- _TASK_
Across the material that follows, tally each line in which "text" occurs, and state the total alone.

- _GIVEN DATA_
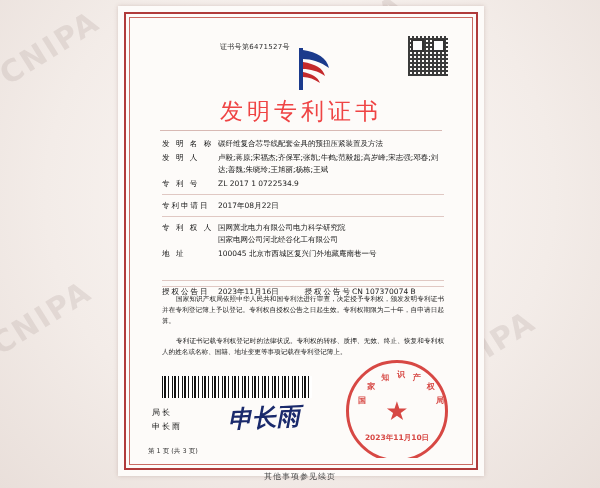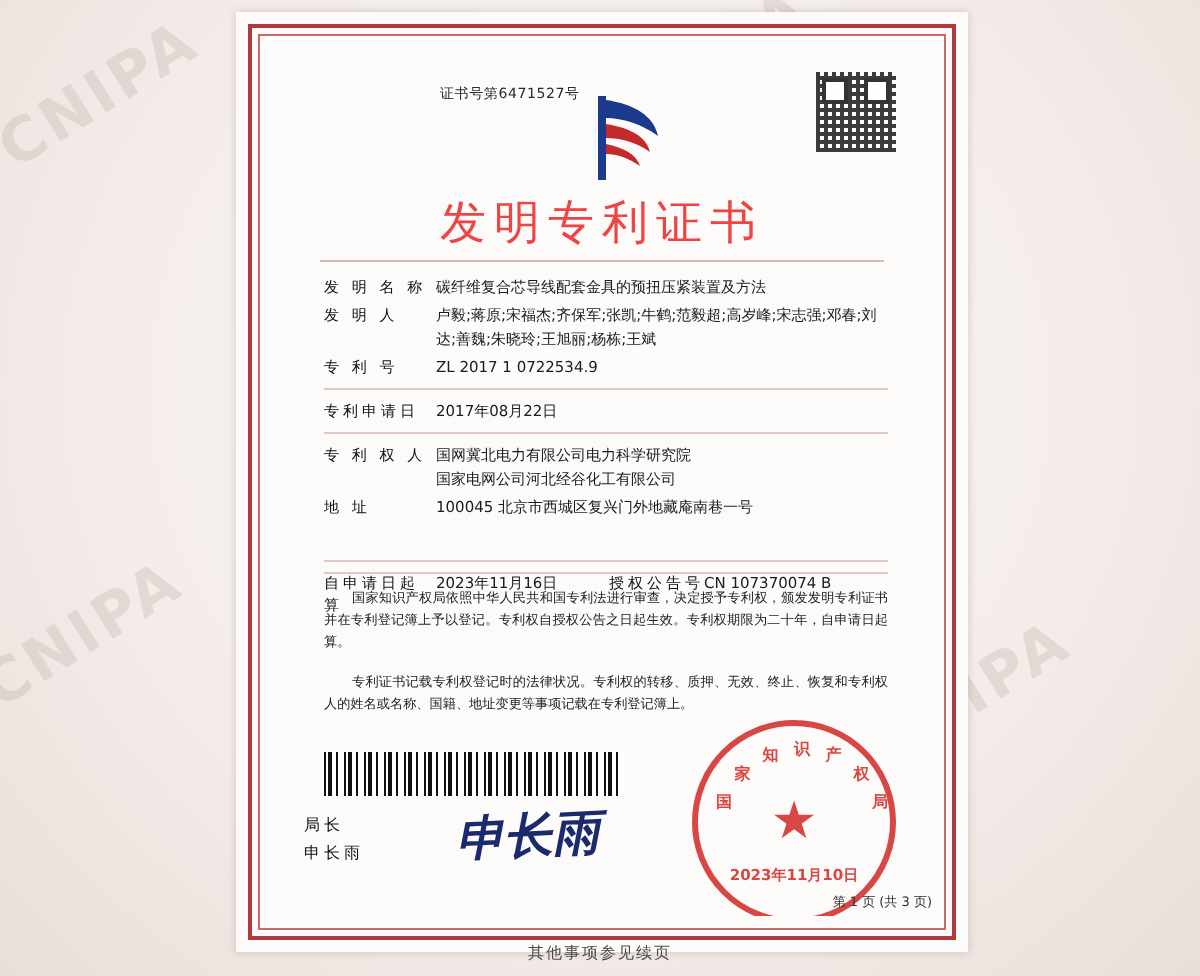--- a/index.html
+++ b/index.html
@@ -233,7 +233,7 @@
         <div style="height:1px;background:#e0c8c3;margin:2px 0 5px 0;"></div>
 
         <div class="row" style="margin-bottom:2px;">
-          <div class="lbl">自申请日起算</div>
+          <div class="lbl">授权公告日</div>
           <div class="val" style="flex:0 0 84px;">2023年11月16日</div>
           <div class="lbl" style="width:50px;text-align:right;">授权公告号</div>
           <div class="val">CN 107370074 B</div>

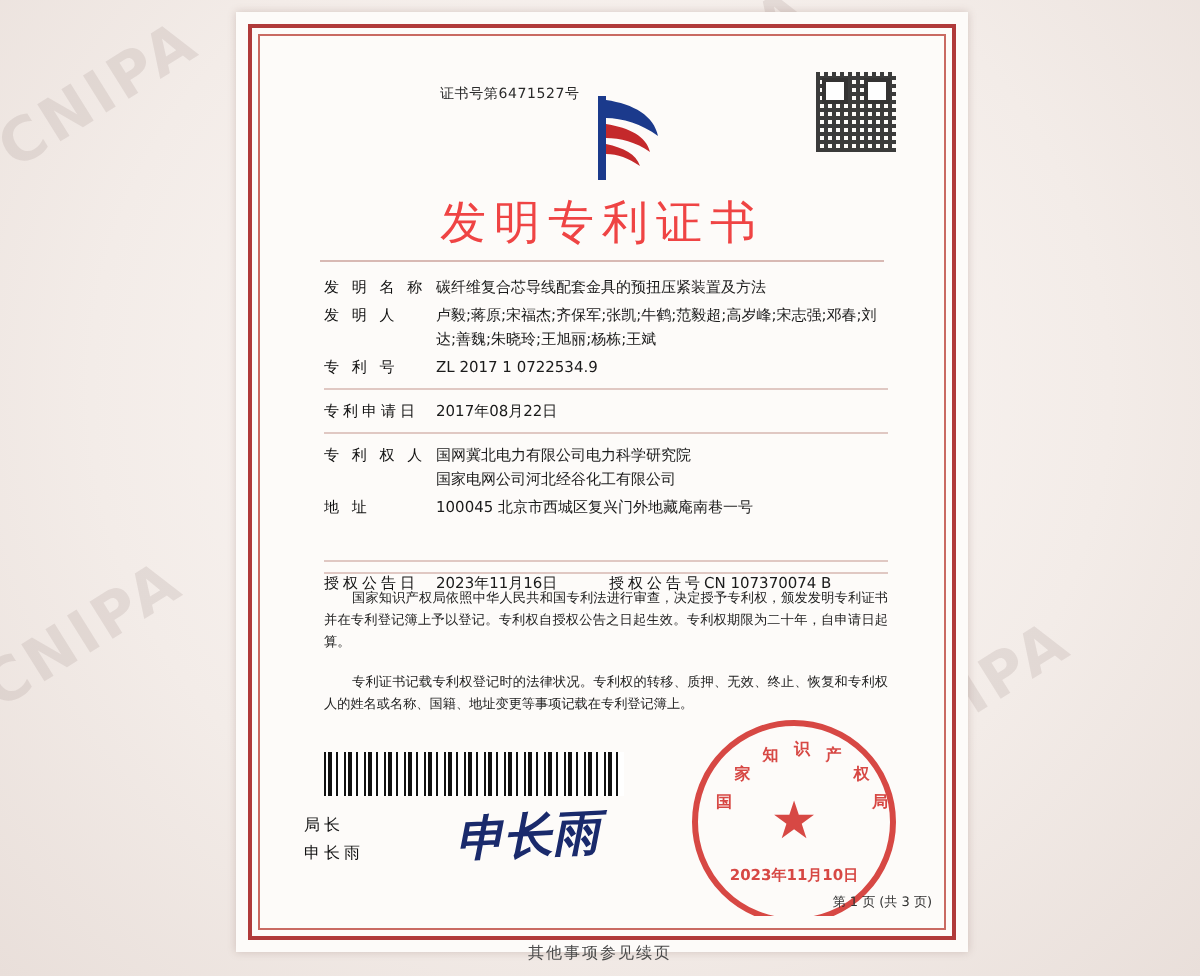--- a/index.html
+++ b/index.html
@@ -148,7 +148,7 @@
   }
 
   .pagenum{
-    position:absolute;left:1px;right:0;bottom:2px;text-align:right;
+    position:absolute;left:12px;right:0;bottom:2px;text-align:left;
     font-size:6.5px;color:#333;
   }
   .footnote{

- _TASK RESPONSE_
3